Euler Zero: Problem 1

***SPOILER ALERT*** Solution to a Project Euler problem follows: If you have not already done so, read this post before continuing. If you are working through the Project Euler problems and wish to solve them on your own (in C++), you might want to stop reading now if you have any self-respect. You've been given fair notice.
[euler zero answer format]

Problem 001
The first problem is simple: calculate the sum of all multiples of 3 or 5 less than 1000. Time for some template metaprogramming, as this can be solved in a fairly straightforward way with simple template recursion. The first thing to do is calculate the correct answer, for verification of the minimal runtime solution. For a problem this basic, it's simply:

euler001-poc.cpp:

#include <iostream>

// using a const int here instead of hard-coding in the for loop
// so you can change it to 10 and verify against the example on
// the project page (or change it to whatever if Project Euler 
// changes the parameters of the problem).
const int limit = 1000; 

int main()
{
    int sum = 0;
    for (int i = 3; i < limit; i++){
        if ( ((i % 3) == 0) || ((i % 5) == 0)){
            sum += i;
        }
    }
    std::cout << "Sum = " << sum << "\n";

    return 0;
}

Not surprisingly, the template-based solution is also fairly simple:

euler001-opt.cpp:

#include <iostream>

const int term  = 2;     // counting backwards from limit-1 to 3, inclusive
const int limit = 1000;  // same reason as proof-of-correctness version

template<int i>
struct PrevMultiple {
    enum { sum = (((i % 3) == 0) ||  ((i % 5) == 0) ? i : 0) 
               + (PrevMultiple<i - 1>::sum)
         };
};

template<>
struct PrevMultiple<term> {
    enum { sum = 0 };
};

int main()
{
    std::cout << "Sum = " << PrevMultiple<limit-1>::sum << "\n";
    return 0;
}

Instead of using a loop, we count backwards by recursing until we reach the explicit specialization for 2 (which does not itself recurse, thereby ending the cycle). Alternatively, we could have counted up to 1000 instead.
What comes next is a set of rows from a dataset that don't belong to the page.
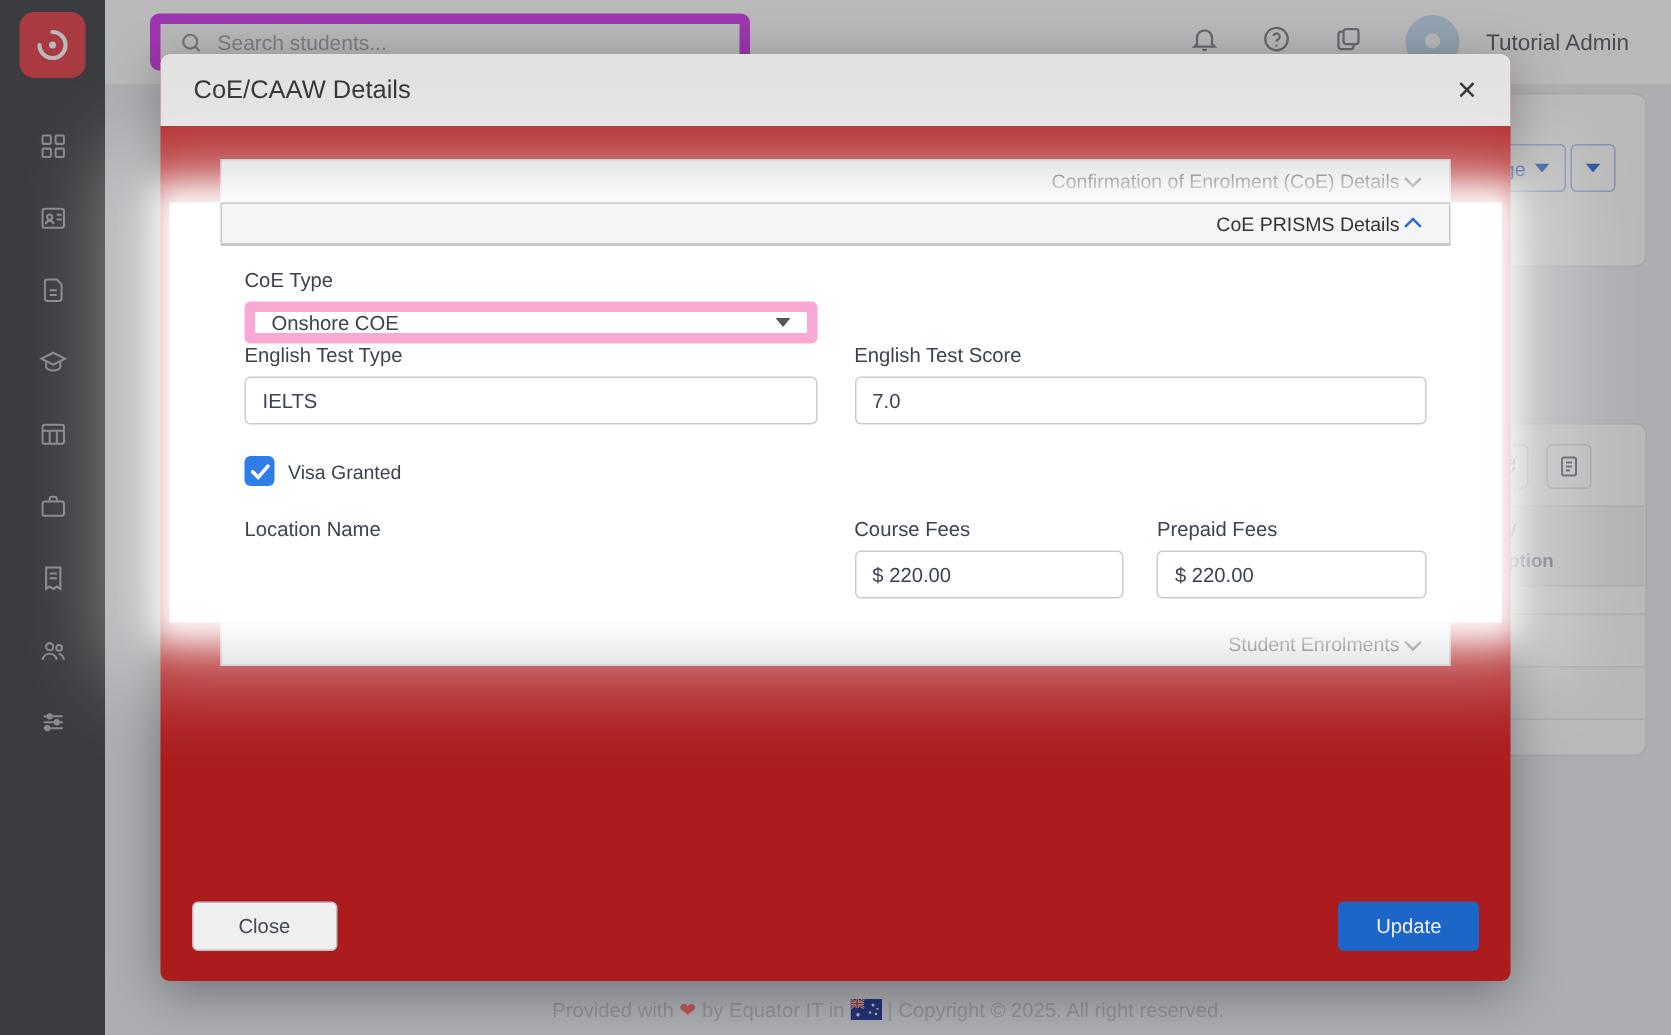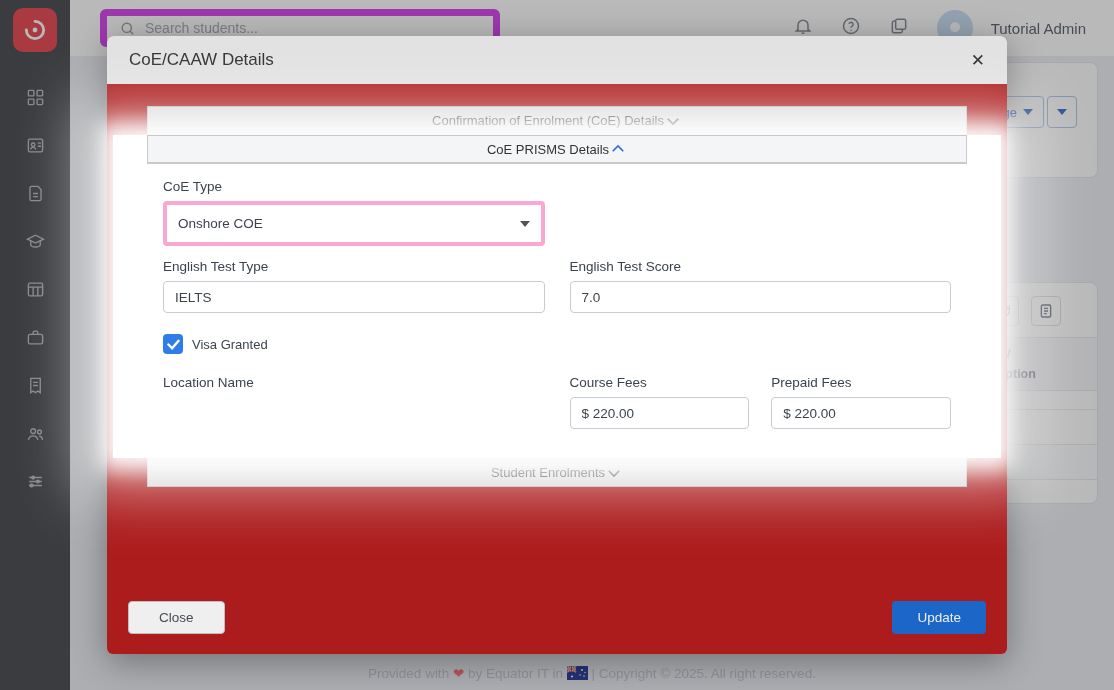--- a/index.html
+++ b/index.html
@@ -49,7 +49,7 @@
   .modal-close{font-size:17px;color:#333;background:none;border:none;cursor:pointer;font-family:inherit;line-height:1}
   .modal-body{padding:22px 40px 0}
 
-  .acc{height:29px;background:#ebebec;border:1px solid #c6c6c8;display:flex;align-items:center;justify-content:center;padding:0 15px;font-size:13px;color:#333;cursor:pointer}
+  .acc{height:29px;background:#ebebec;border:1px solid #c6c6c8;display:flex;align-items:center;justify-content:flex-end;padding:0 15px;font-size:13px;color:#333;cursor:pointer}
   .acc--open{border-bottom:2px solid #2e6bd3}
   .acc--active{background:#f4f5f7;border-color:#c9c9cb}
 

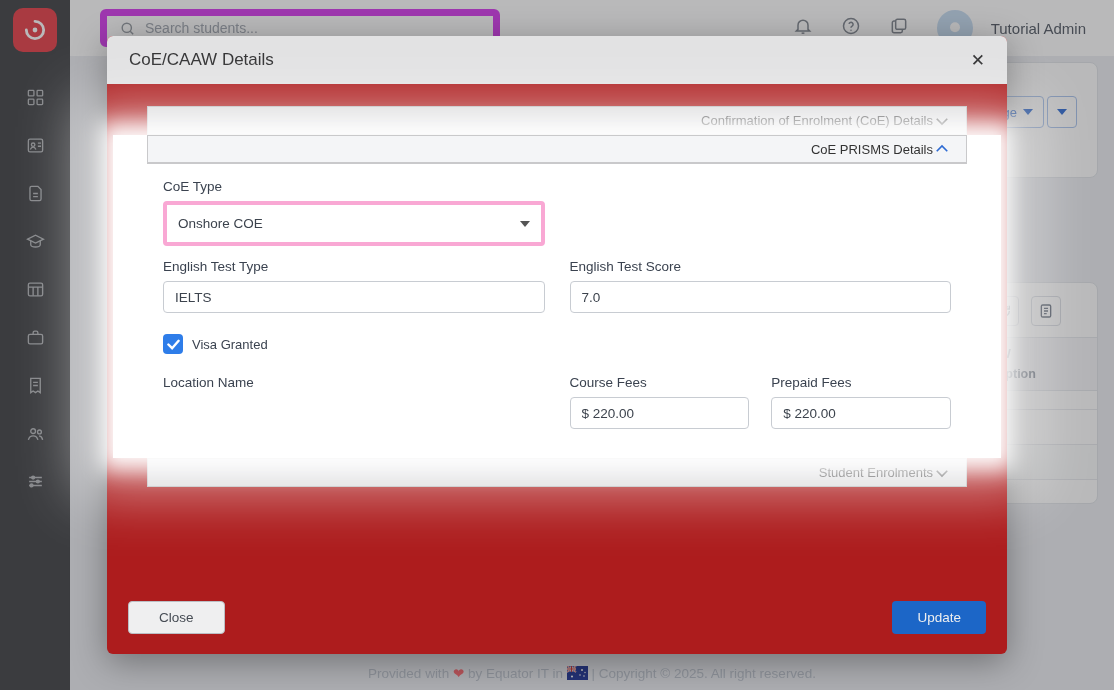--- a/index.html
+++ b/index.html
@@ -56,7 +56,7 @@
   .spotlight{position:relative;z-index:30;margin:0 -34px;padding:0 34px;background:#fff;
     box-shadow:0 0 20px 12px rgba(255,255,255,0.96),0 0 55px 35px rgba(255,255,255,0.5)}
   .acc-body{background:#fff;padding:15px 16px 16px}
-  .grid2{display:grid;grid-template-columns:1fr 1fr;gap:25px;margin-bottom:13px}
+  .grid2{display:grid;grid-template-columns:1fr 1fr;gap:25px;}
   .grid2b{display:grid;grid-template-columns:1fr 1fr;gap:22px}
   .flabel{display:block;font-size:13.5px;color:#3b4350;margin-bottom:7px}
   .tinput{width:100%;height:32px;border:1px solid #c8ccd2;border-radius:4px;padding:0 11px;font-size:13.5px;color:#3c434d;font-family:inherit;background:#fff;outline:none}

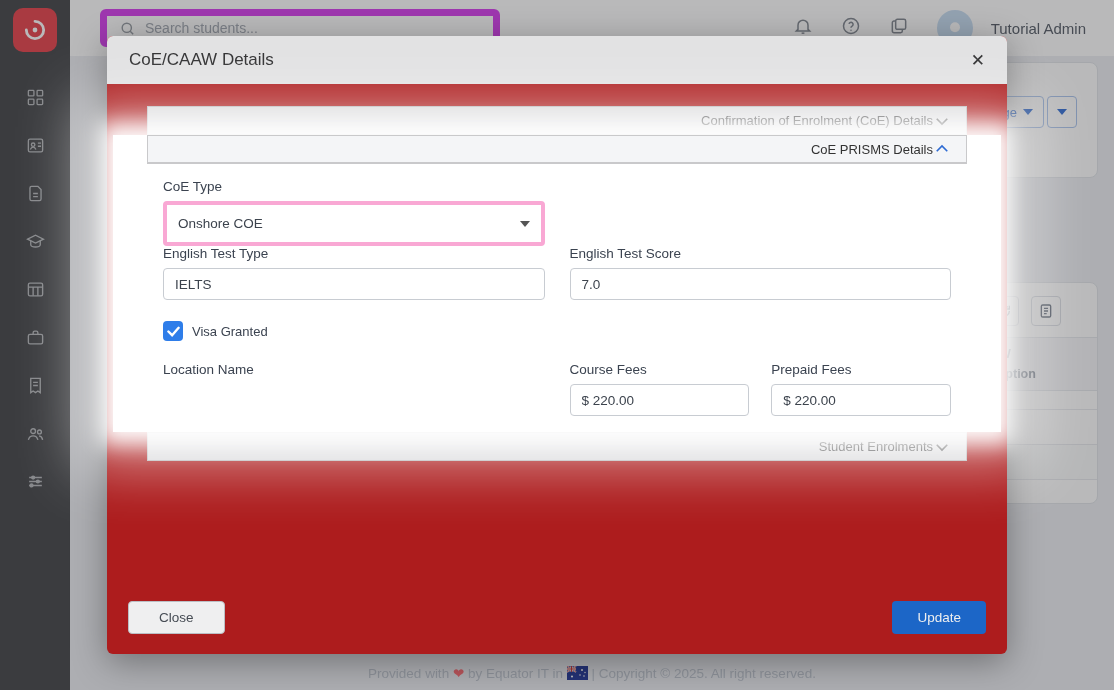--- a/index.html
+++ b/index.html
@@ -60,7 +60,7 @@
   .grid2b{display:grid;grid-template-columns:1fr 1fr;gap:22px}
   .flabel{display:block;font-size:13.5px;color:#3b4350;margin-bottom:7px}
   .tinput{width:100%;height:32px;border:1px solid #c8ccd2;border-radius:4px;padding:0 11px;font-size:13.5px;color:#3c434d;font-family:inherit;background:#fff;outline:none}
-  .tselect{width:100%;height:45px;border:4px solid #f9a8d4;border-radius:4px;padding:0 11px;font-size:13.5px;color:#3c434d;background:#fff;display:flex;align-items:center;justify-content:space-between;cursor:pointer}
+  .tselect{width:100%;height:28px;border:7px solid #f9a8d4;border-radius:4px;padding:0 11px;font-size:13.5px;color:#3c434d;background:#fff;display:flex;align-items:center;justify-content:space-between;cursor:pointer}
   .check-row{display:flex;align-items:center;gap:9px;margin:21px 0;font-size:13px;color:#3b4350}
   .checkbox{width:20px;height:20px;border-radius:4px;background:#2e7de9;display:inline-flex;align-items:center;justify-content:center;cursor:pointer}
One interesting thing that came up in this problem was that Visual C++ can not compile it because it has a hard-coded limit to the depth of template recursion. You have to use gcc to compile it, with:

  gcc -std=c++03 -Wall -pedantic -ftemplate-depth=1000 -lstdc++ -o euler001-opt euler001-opt.cpp

Note that it doesn't even require C++11, although even using gcc the -ftemplate-depth=1000 is the key to getting this to compile without hitting a default limit on template recursion (VC++ has no such option). To see the actual runtime cost, you can look at the generated assembly code with:

  gcc -std=c++03 -Wall -pedantic -ftemplate-depth=1000 -S -masm=intel euler001-opt.cpp

This shows us that main() looks like this (the assembly source will be in euler001-opt.s):

    main:
    .LFB1196:
     .cfi_startproc
     push rbp
     .cfi_def_cfa_offset 16
     .cfi_offset 6, -16
     mov rbp, rsp
     .cfi_def_cfa_register 6
     mov esi, OFFSET FLAT:.LC0
     mov edi, OFFSET FLAT:_ZSt4cout
     call _ZStlsISt11char_traitsIcEERSt13basic_ostreamIcT_ES5_PKc
     mov esi, 233168
     mov rdi, rax
     call _ZNSolsEi
     mov esi, OFFSET FLAT:.LC1
     mov rdi, rax
     call _ZStlsISt11char_traitsIcEERSt13basic_ostreamIcT_ES5_PKc
     mov eax, 0
     pop rbp
     .cfi_def_cfa 7, 8
     ret
     .cfi_endproc

As you can see from the line in blue, the template recursion results in an integer literal (a constant) that the compiler has been forced to calculate for us at compile time. The rest of the assembly code is fluff related to using std::cout to display the result.

Total runtime cost: zero